Lo smart working conquista le aziende venete e soprattutto i manager. Sarà il nuovo modello vincente del lavoro?

(s.t.) Senza la pandemia non saremmo qui a parlare di lavoro agile, ma di meno lavoro e di più aziende chiuse. E non è un’esagerazione, ma la constatazione che lo smart working ha contribuito a salvare molte situazioni a rischio tracollo a causa lockdown, soprattutto nella scorsa primavera. Le cifre sono importanti e le modalità a tratti sorprendenti: secondo la Federmanager delle province di Treviso e Belluno (ma possiamo valutare che Verona non si collochi molto lontana) nel periodo più caldo della pandemia ad esempio praticamente la metà dei manager (il 49%) ha spostato l’ufficio in salotto, più dei dipendenti (il 47%). Si è trattato insomma di un’autentica rivoluzione che sta facendo pensare a molte imprese di adottarla come soluzione ideale in via definitiva anche una volta archiviata l’emergenza.

“La partenza è stata improvvisa e la situazione ci ha colti senz’altro impreparati, ma questa pandemia ci ha comunque insegnato molto anche se non è ancora del tutto chiaro quale sarà l’impatto definitivo”, sottolinea il presidente della Federmanager di Treviso e Belluno, Adriano De Sandre. “In ogni caso i dirigenti si sono mostrati all’altezza della situazione: di sicuro con lo smart working cambieranno profondamente i paradigmi della managerialità e della gestione delle imprese”. Anche se non sempre si tratta di autentico smart working, un termine a volte usa impropriamente perché abbiamo semplicemente mandato a casa a lavorare le persone il più delle volte senza intervenire sull’architettura delle imprese, sulle reti informatiche, sull’organizzazione dei compiti e sull’equilibrio tra lavoro e vita privata.

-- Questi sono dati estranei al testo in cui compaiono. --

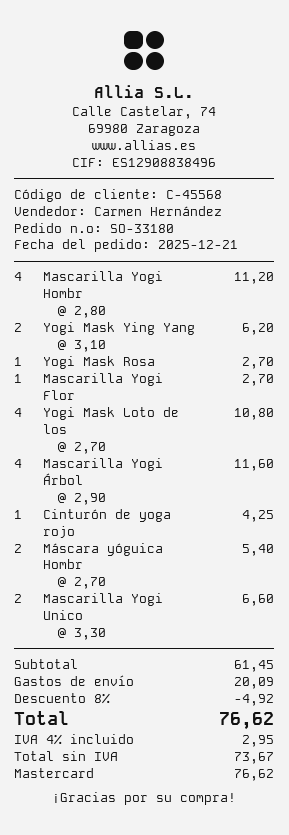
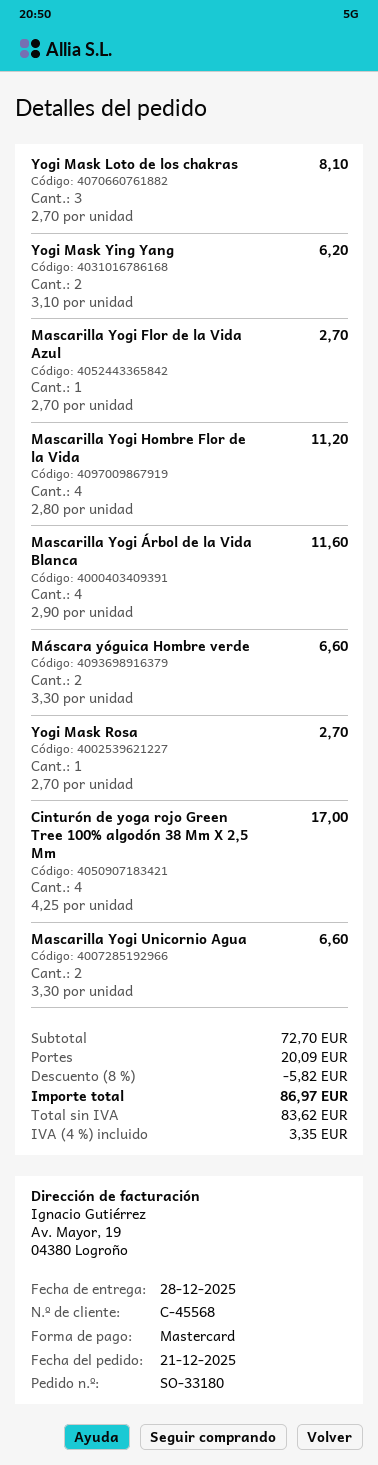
Yogi Mask Loto de los: 4 x 2.70 = 10.80 -> 3 x 2.70 = 8.10
Cinturón de yoga rojo: 1 x 4.25 = 4.25 -> 4 x 4.25 = 17.00
Máscara yóguica Hombr: 2 x 2.70 = 5.40 -> 2 x 3.30 = 6.60
subtotal: 61.45 -> 72.70
discount: 8% = 4.92 -> 8% = 5.82
net: 73.67 -> 83.62
tax: 4% = 2.95 -> 4% = 3.35
total: 76.62 -> 86.97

Comunque sia, e avremo tempo in futuro di analizzare il cambiamento, si rivoluzione si è senza dubbio trattato. Metà delle aziende di Treviso e Belluno, hanno avuto nel 2020 più del 50% di dipendenti in lavoro agile, e una su quattro addirittura oltre il 75%. Percentuali doppie rispetto a quanto accadeva prima del Covid-19, quando la percentuale di lavoratori distaccati dalla sede si attestava nella media italiana al 28% (ancora meno, il 26% al Nord). Come detto, un elemento divergente è stato rappresentato dal numero di dirigenti finiti in smart working: quasi metà delle aziende ha fatto lavorare da casa oltre il 75% dei propri manager. Uno sguardo al futuro ci rivela che è previsto un calo fisiologico, ma un’azienda su quattro manterrà in ogni caso oltre il 50% di dirigenti al lavoro da casa. In sostanza, dice Federmanager, smart working con incidenza in calo, ma comunque significativa, pari a un 31% per il personale e al 34% per i dirigenti.

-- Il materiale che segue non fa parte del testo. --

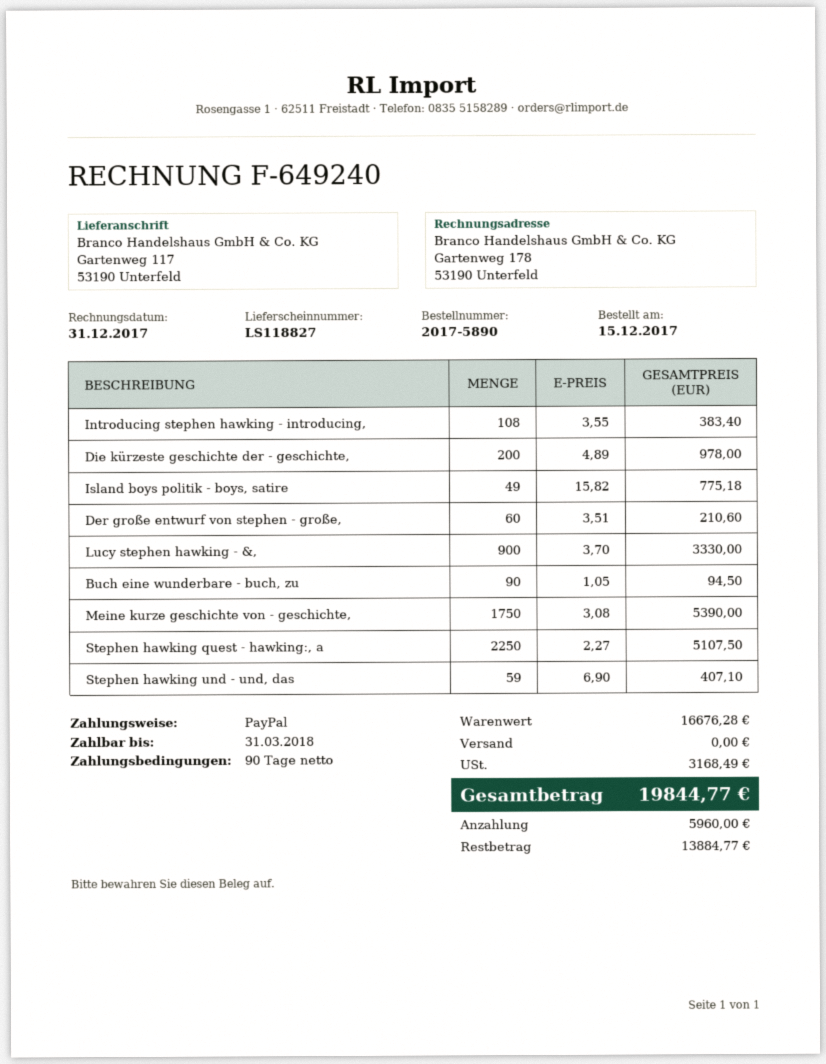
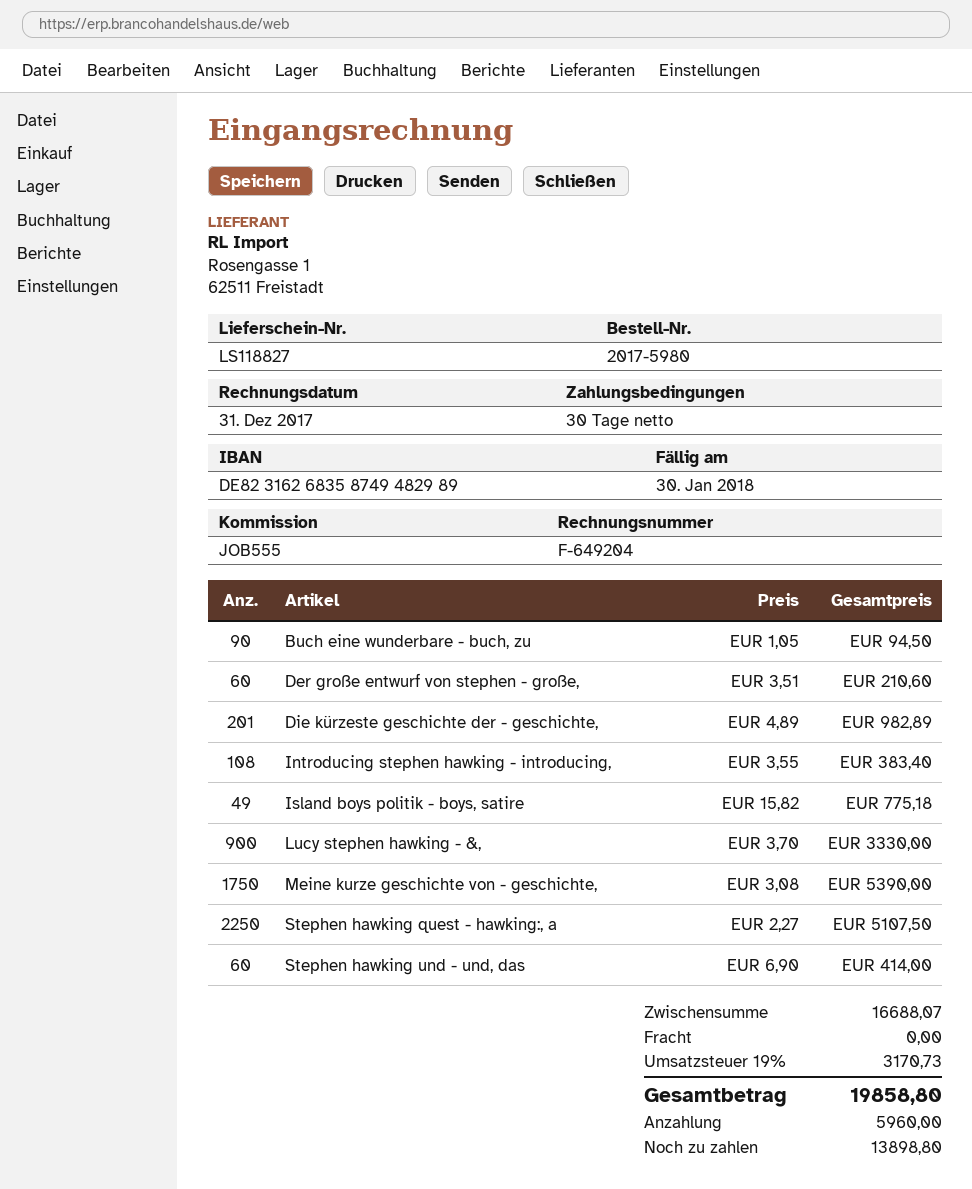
order number: 2017-5890 -> 2017-5980
invoice number: F-649240 -> F-649204
payment terms: 90 days -> 30 days
due date: 2018-03-31 -> 2018-01-30
Die kürzeste geschichte der - geschichte,: 200 x 4.89 = 978.00 -> 201 x 4.89 = 982.89
Stephen hawking und - und, das: 59 x 6.90 = 407.10 -> 60 x 6.90 = 414.00
subtotal: 16676.28 -> 16688.07
tax: 3168.49 -> 3170.73
total: 19844.77 -> 19858.80
balance: 13884.77 -> 13898.80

E i diretti interessati che cosa ne pensano? Lo smart working vince a mani basse. Per ben il 90% è stata un’opportunità positiva o addirittura molto positiva, mentre solo per l’8,7% si è trattato di un’esperienza negativa. Secondo un dirigente su tre il lavoro agile ha spinto in su la produttività dell’azienda (al contrario, il 38% crede che non sia cambiato nulla). Tra i principali vantaggi del lavoro a casa la riduzione dei costi (62%), la sostenibilità ambientale (45%) e una maggiore efficienza (39%). Tra gli svantaggi, invece, prevale l’aspetto di avere minori relazioni sociali (73%) e un aumentato rischio di isolamento (52%).

“Il sondaggio dimostra che moltissime aziende hanno considerato vantaggioso far lavorare personale e dirigenti da casa. Non è una novità assoluta, ma il fatto di avere più del 50% di persone in smart working ci sta dando importanti indicazioni su come cambierò lo stile del management. Ad esempio sarà opportuno motivare le persone a raggiungere gli obiettivi e non a presidiare l’ufficio. Nulla sarà più come prima: presto o tardi cambieranno i posti di lavoro e i trasporti, ma anche le nostre abitazioni, magari con la creazione di spazi appositi o di uffici condivisi. Dovremmo probabilmente progettare le nostre case tenendo conto di dove posizionare l’ufficio”, conclude De Sandre. “Sarà certamente una rivoluzione, ma non dimentichiamoci che le relazioni sociali devono rimanere un elemento fondamentale per la coesione e la crescita delle persone e anche delle aziende e del tessuto sociale”.